* _INPUT RECORDS_:
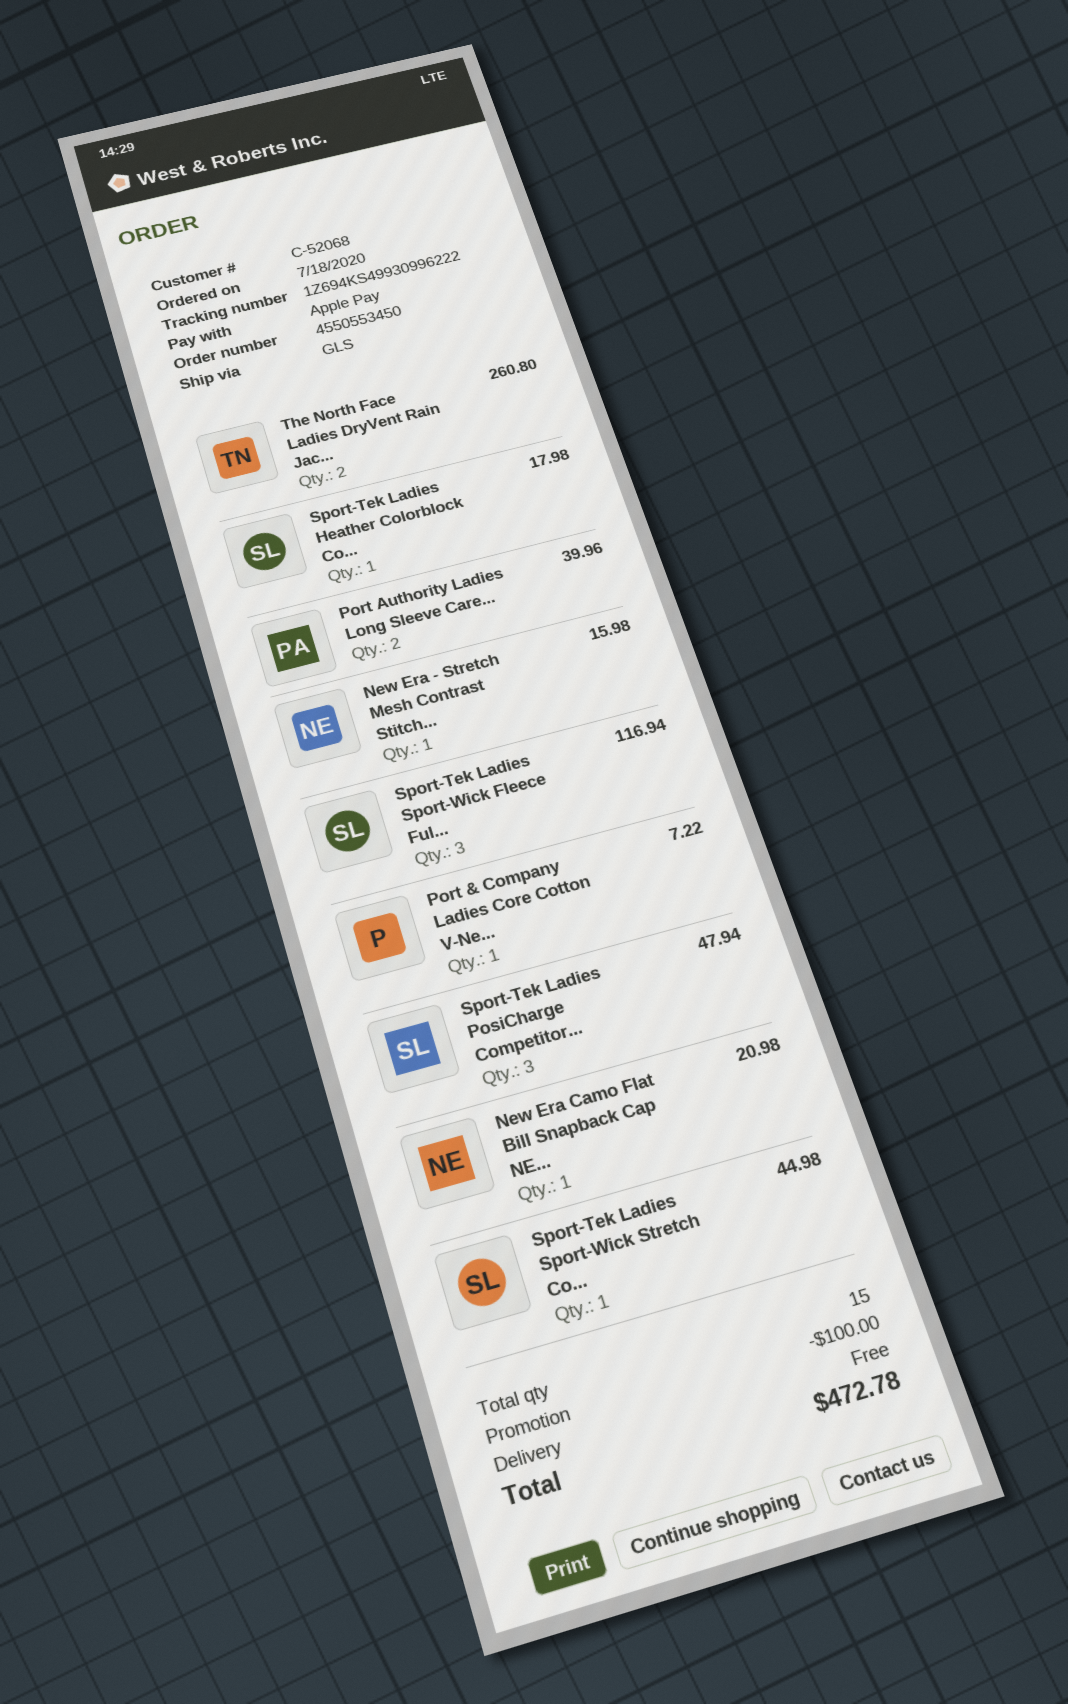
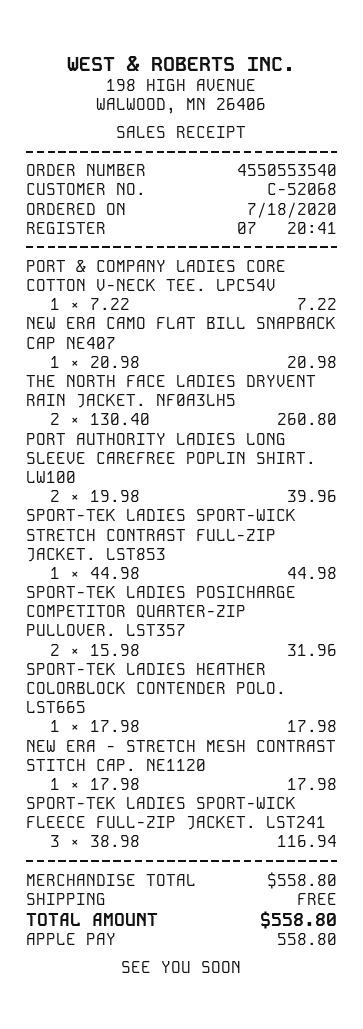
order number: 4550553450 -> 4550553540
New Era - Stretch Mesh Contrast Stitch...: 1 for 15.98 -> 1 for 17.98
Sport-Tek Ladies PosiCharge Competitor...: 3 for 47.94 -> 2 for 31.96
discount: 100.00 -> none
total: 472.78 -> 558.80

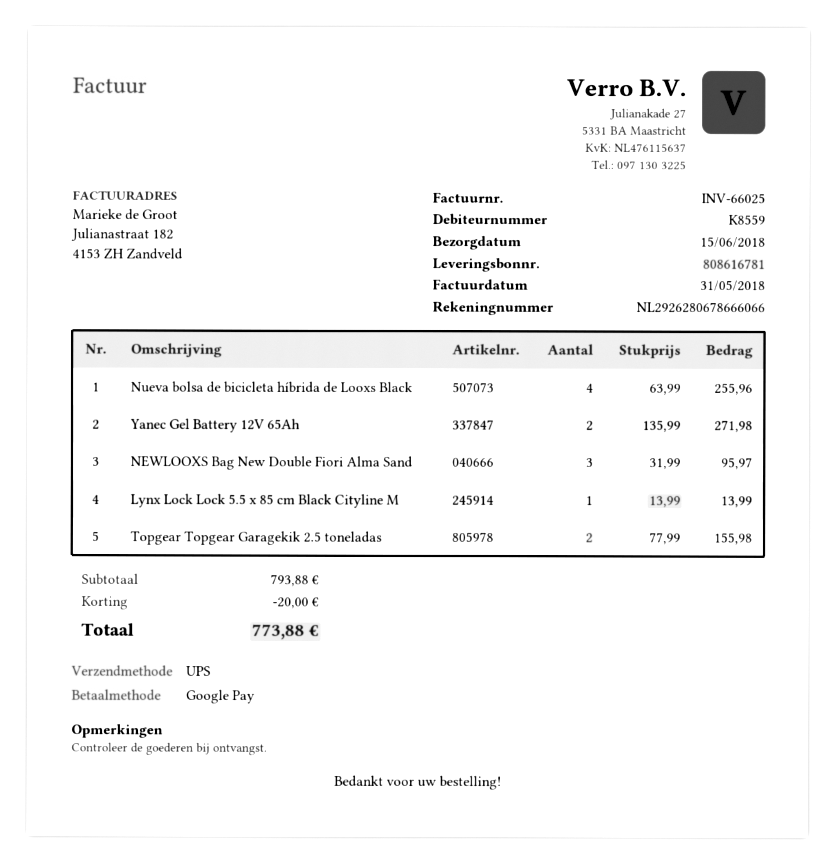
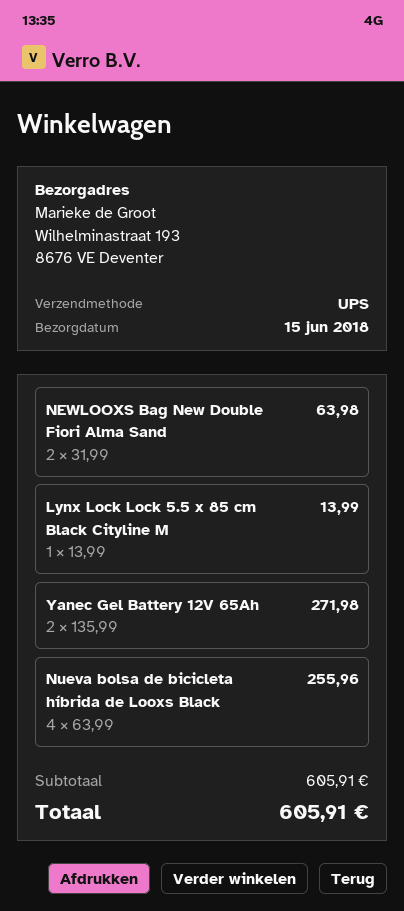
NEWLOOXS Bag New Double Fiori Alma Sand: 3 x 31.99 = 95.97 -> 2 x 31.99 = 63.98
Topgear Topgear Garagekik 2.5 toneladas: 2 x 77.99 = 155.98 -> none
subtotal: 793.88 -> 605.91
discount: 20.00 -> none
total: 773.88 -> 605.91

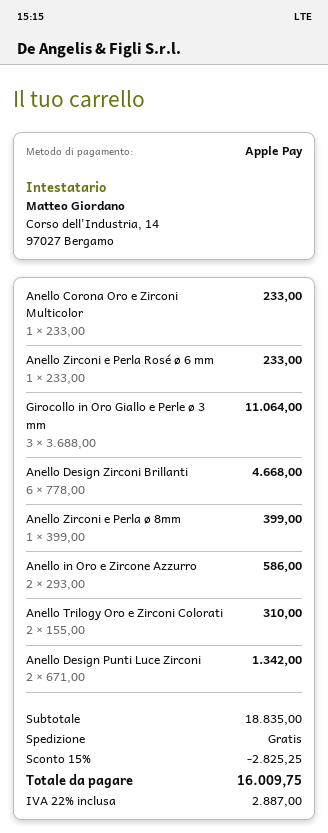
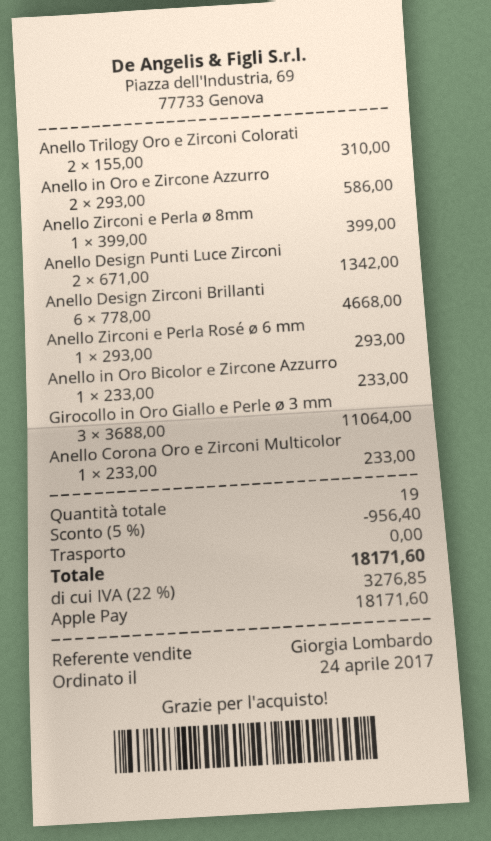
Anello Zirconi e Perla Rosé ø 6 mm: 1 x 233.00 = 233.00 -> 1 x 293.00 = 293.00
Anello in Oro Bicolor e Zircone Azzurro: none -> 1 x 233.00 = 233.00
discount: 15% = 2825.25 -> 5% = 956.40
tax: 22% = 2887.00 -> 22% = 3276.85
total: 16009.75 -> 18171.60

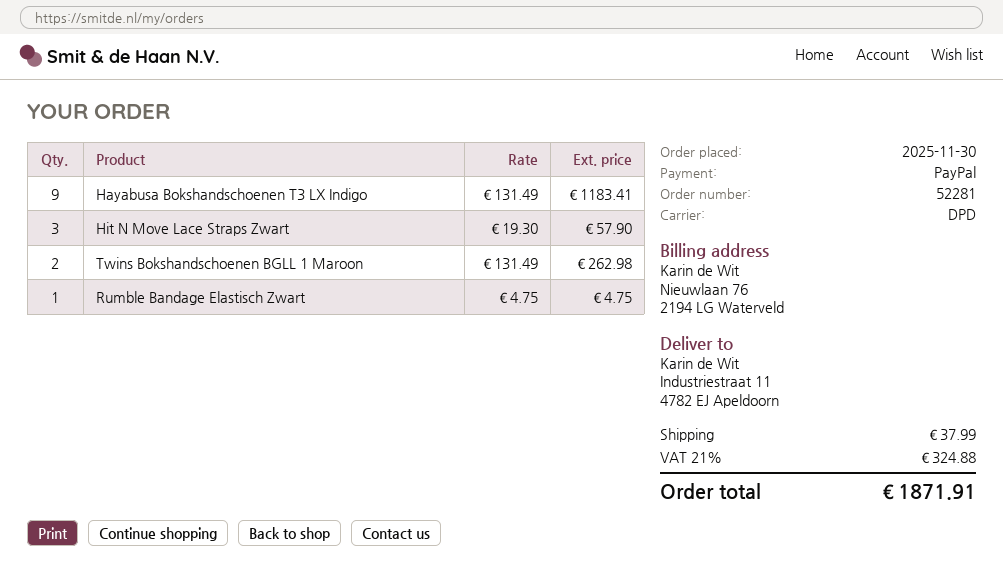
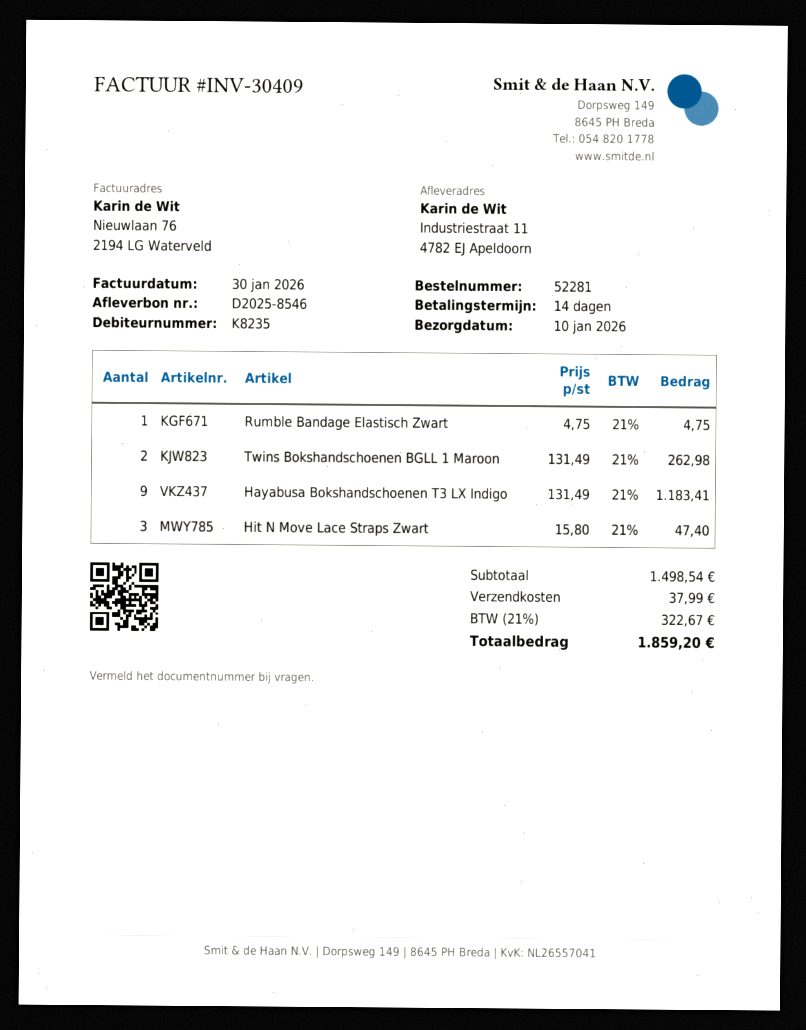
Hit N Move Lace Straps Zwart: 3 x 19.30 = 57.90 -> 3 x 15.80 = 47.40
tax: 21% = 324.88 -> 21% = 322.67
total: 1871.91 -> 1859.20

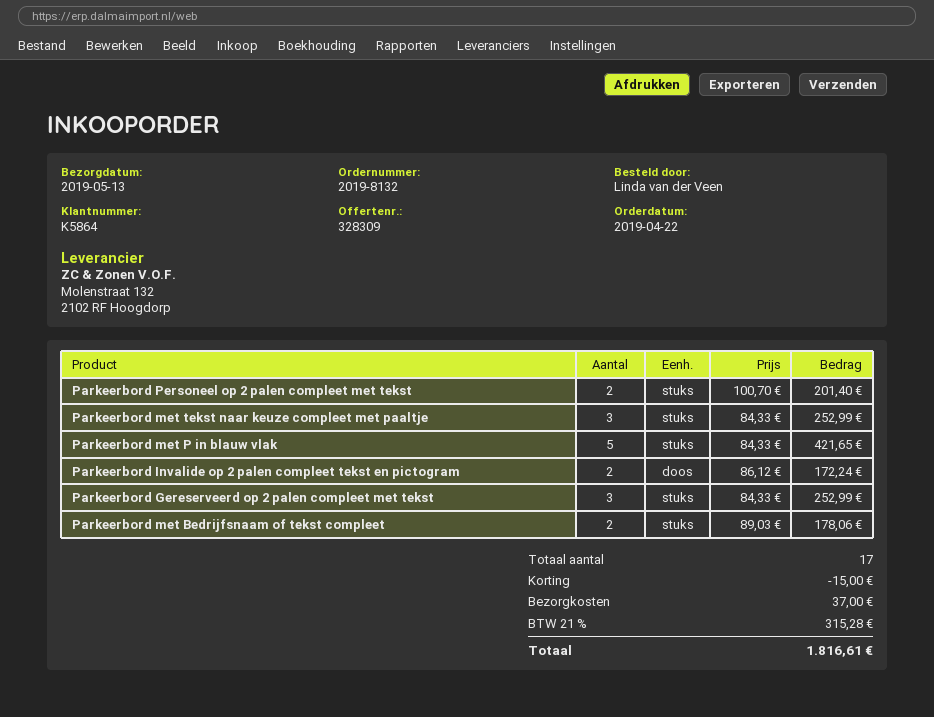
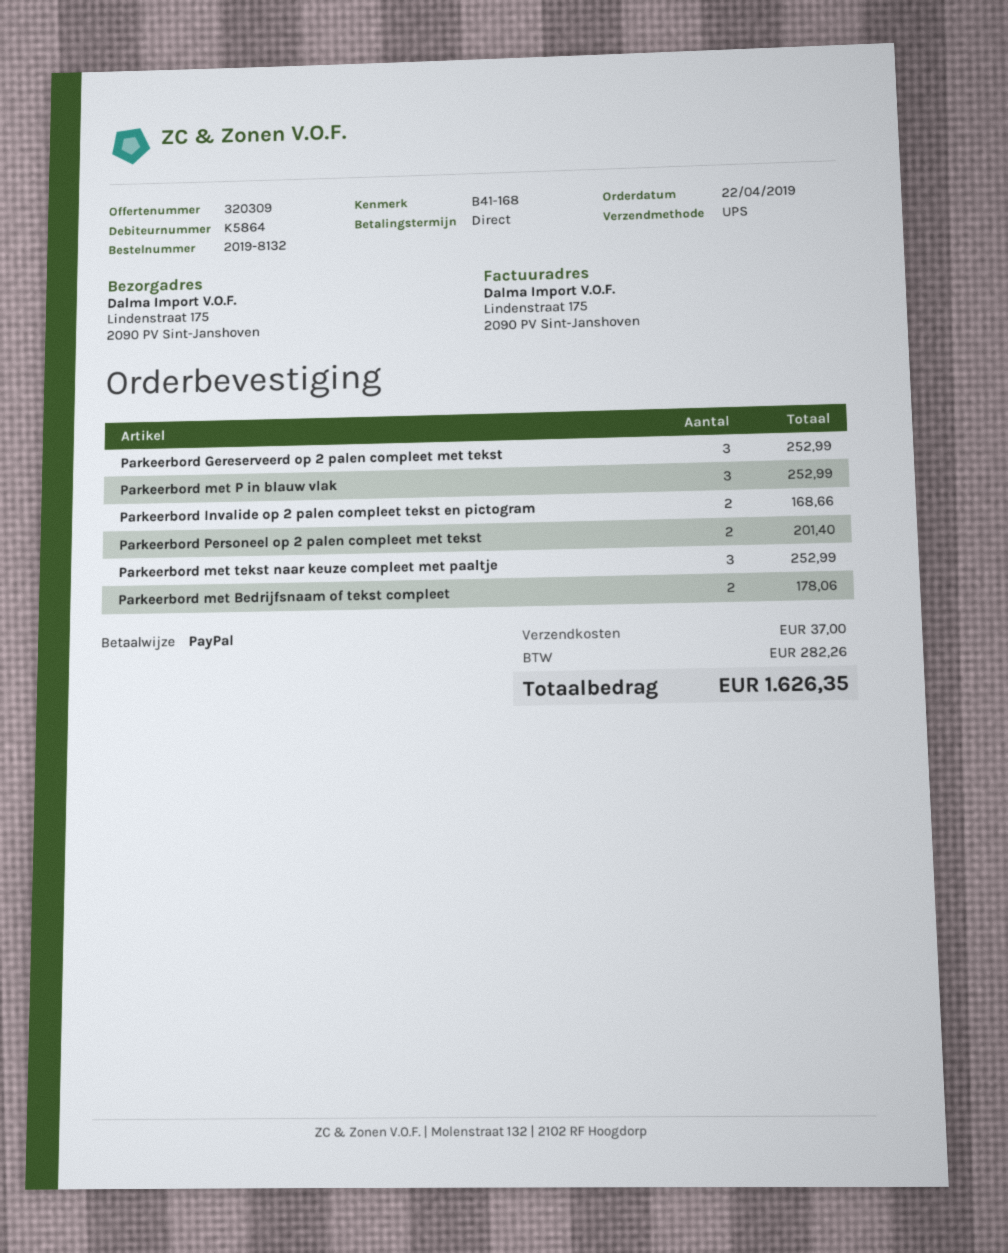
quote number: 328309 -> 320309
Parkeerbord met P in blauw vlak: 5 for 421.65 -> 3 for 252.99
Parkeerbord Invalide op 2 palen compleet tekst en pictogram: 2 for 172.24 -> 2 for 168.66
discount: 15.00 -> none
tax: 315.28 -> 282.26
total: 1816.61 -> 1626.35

* _TASK PROMPT_: The answer must be an exact restatement of all the records, with no pictures included.

* _RESPONSE TO THIS EXERCISE_:
order number: 4550553450 -> 4550553540
New Era - Stretch Mesh Contrast Stitch...: 1 for 15.98 -> 1 for 17.98
Sport-Tek Ladies PosiCharge Competitor...: 3 for 47.94 -> 2 for 31.96
discount: 100.00 -> none
total: 472.78 -> 558.80

NEWLOOXS Bag New Double Fiori Alma Sand: 3 x 31.99 = 95.97 -> 2 x 31.99 = 63.98
Topgear Topgear Garagekik 2.5 toneladas: 2 x 77.99 = 155.98 -> none
subtotal: 793.88 -> 605.91
discount: 20.00 -> none
total: 773.88 -> 605.91

Anello Zirconi e Perla Rosé ø 6 mm: 1 x 233.00 = 233.00 -> 1 x 293.00 = 293.00
Anello in Oro Bicolor e Zircone Azzurro: none -> 1 x 233.00 = 233.00
discount: 15% = 2825.25 -> 5% = 956.40
tax: 22% = 2887.00 -> 22% = 3276.85
total: 16009.75 -> 18171.60

Hit N Move Lace Straps Zwart: 3 x 19.30 = 57.90 -> 3 x 15.80 = 47.40
tax: 21% = 324.88 -> 21% = 322.67
total: 1871.91 -> 1859.20

quote number: 328309 -> 320309
Parkeerbord met P in blauw vlak: 5 for 421.65 -> 3 for 252.99
Parkeerbord Invalide op 2 palen compleet tekst en pictogram: 2 for 172.24 -> 2 for 168.66
discount: 15.00 -> none
tax: 315.28 -> 282.26
total: 1816.61 -> 1626.35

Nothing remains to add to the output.